We need our collective bargaining agreements and the legal protections they offer us so that we can continue to advocate for our students and for public education without fear of reprisal from those who would seek to "reform" our schools.  We need the voices of educators in the discussions that result in changes in our instruction, discipline and climate in public schools and in public education overall.  These voices need to be free to express honest opinions, not muted by fear of disciplinary action or termination based on our educational beliefs.  They need to be free to support our families and students as we work together to improve educational outcomes for all students.   

We are seeing significant efforts made to "improve" and "reform" our public schools, and the most powerful voices are coming from people who are frequently not experienced educators.  In fact, many of the most powerful education "reformers" are business people, politicians, or entrepreneurs who don't have any idea what students really need.         
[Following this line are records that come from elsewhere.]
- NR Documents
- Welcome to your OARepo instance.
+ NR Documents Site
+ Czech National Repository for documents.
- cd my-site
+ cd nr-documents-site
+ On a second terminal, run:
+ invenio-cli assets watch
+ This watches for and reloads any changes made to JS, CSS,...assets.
The forces that sought to eliminate collective bargaining in Wisconsin, are one and the same as the ones that are working to privatize our public schools.  They claim to have the interests of all students at heart, but a closer look at the results of their actions shows a very different reality.  Privatization is about profits, not students and education.    

Public educators face "reforms" in many areas.  We are being forced to implement curriculum, standards and policies that we question the validity of.  This gives "reformers" ammunition to attack us and to say that we stand in the way of progress.  Yet, what public educators in Madison are saying is not to rush headlong into reforms without a proven track record.  We don't want to see our expertise and experience ignored in the wave of "new" ideas, ideas which are often already a significant part of what we do in our classrooms and schools.  Instead, we are advocating for a closer look at what our challenges are, and a joint effort with administration and the community to address these challenges in a positive and proactive manner.   
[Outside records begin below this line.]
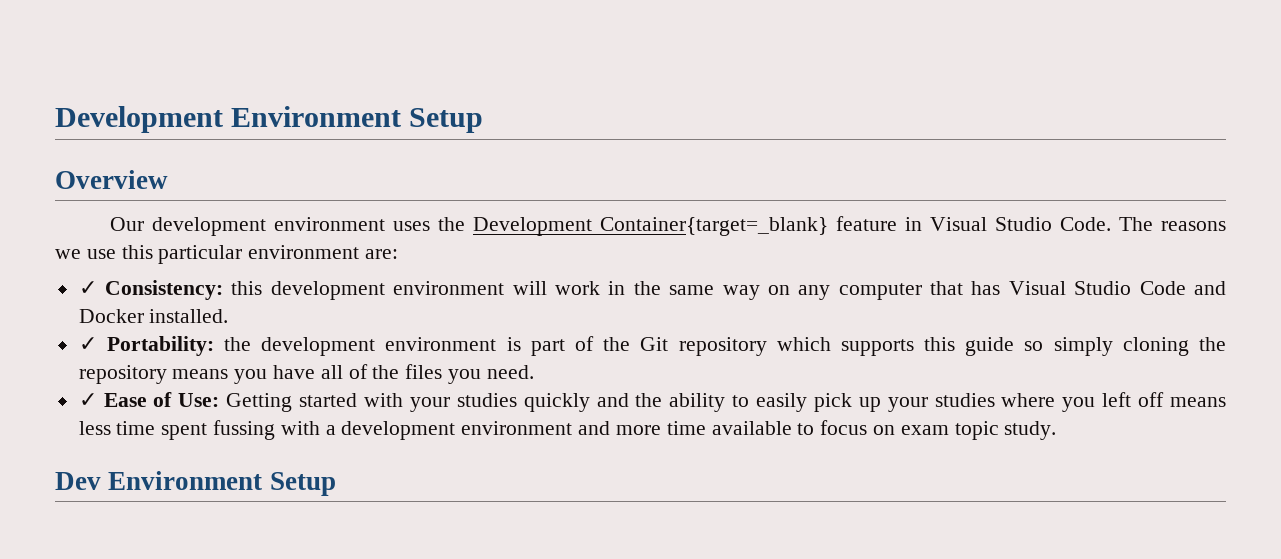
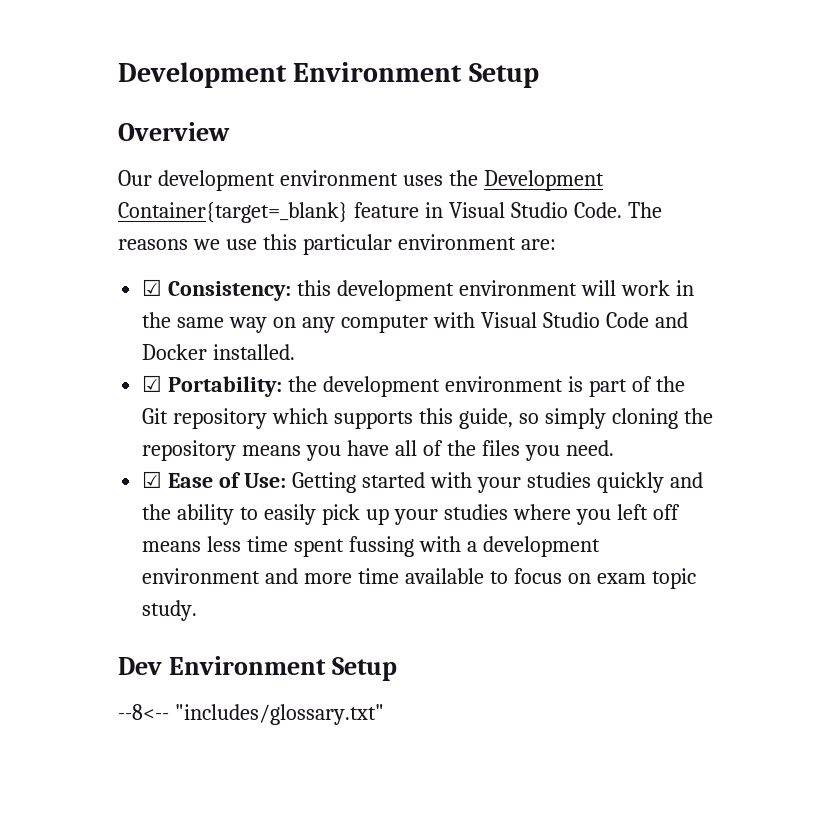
- ✓ Consistency: this development environment will work in the same way on any computer that has Visual Studio Code and Docker installed.
+ ☑ Consistency: this development environment will work in the same way on any computer with Visual Studio Code and Docker installed.
- ✓ Portability: the development environment is part of the Git repository which supports this guide so simply cloning the repository means you have all of the files you need.
+ ☑ Portability: the development environment is part of the Git repository which supports this guide, so simply cloning the repository means you have all of the files you need.
- ✓ Ease of Use: Getting started with your studies quickly and the ability to easily pick up your studies where you left off means less time spent fussing with a development environment and more time available to focus on exam topic study.
+ ☑ Ease of Use: Getting started with your studies quickly and the ability to easily pick up your studies where you left off means less time spent fussing with a development environment and more time available to focus on exam topic study.
+ --8<-- "includes/glossary.txt"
Instead of arguing about the need for national standards, many educators would prefer to have policy makers, administrators and community members understand just how the implementation of CCSS impacts our students.  Standards are "tools" that we can use to help guide instruction, but when they drive a testing industry, a publishing industry and change school experiences for students significantly their value is diminished.  Educators need to be able to communicate the real impacts of "reforms" honestly and openly.  
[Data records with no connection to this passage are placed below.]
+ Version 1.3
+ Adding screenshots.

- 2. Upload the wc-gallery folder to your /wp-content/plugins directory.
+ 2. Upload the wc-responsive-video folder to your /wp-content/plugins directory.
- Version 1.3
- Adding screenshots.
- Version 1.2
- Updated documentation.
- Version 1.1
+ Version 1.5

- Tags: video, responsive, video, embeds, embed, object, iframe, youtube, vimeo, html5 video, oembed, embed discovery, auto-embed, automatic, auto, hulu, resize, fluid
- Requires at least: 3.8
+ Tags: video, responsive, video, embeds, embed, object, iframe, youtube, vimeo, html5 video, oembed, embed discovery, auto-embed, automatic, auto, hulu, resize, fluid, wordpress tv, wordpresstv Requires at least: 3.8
Public educators also have a responsibility to advocate for our students and their families.  Too often we see groups that claim to represent families actually act as representatives of other interests.  Parent Trigger Laws, vouchers, and other supposed parent/student advocacy options only represent the interests of a small number of families and students.  Educators and families need to build relationships and work as advocates for each other so that we can really get at the issues underlying Achievement Gaps and equality of educational opportunity.

I am grateful to my union leadership, my fellow union members, MMSD administration and school board, and my community that we will have a contract through 2015 so that I can continue to advocate for my students, families and schools.  I sincerely hope that we are able to continue to work to extend our contracts even further into the future.  A future that will allow for the voices of all educators, in all Wisconsin communities, to have a powerful voice in public education.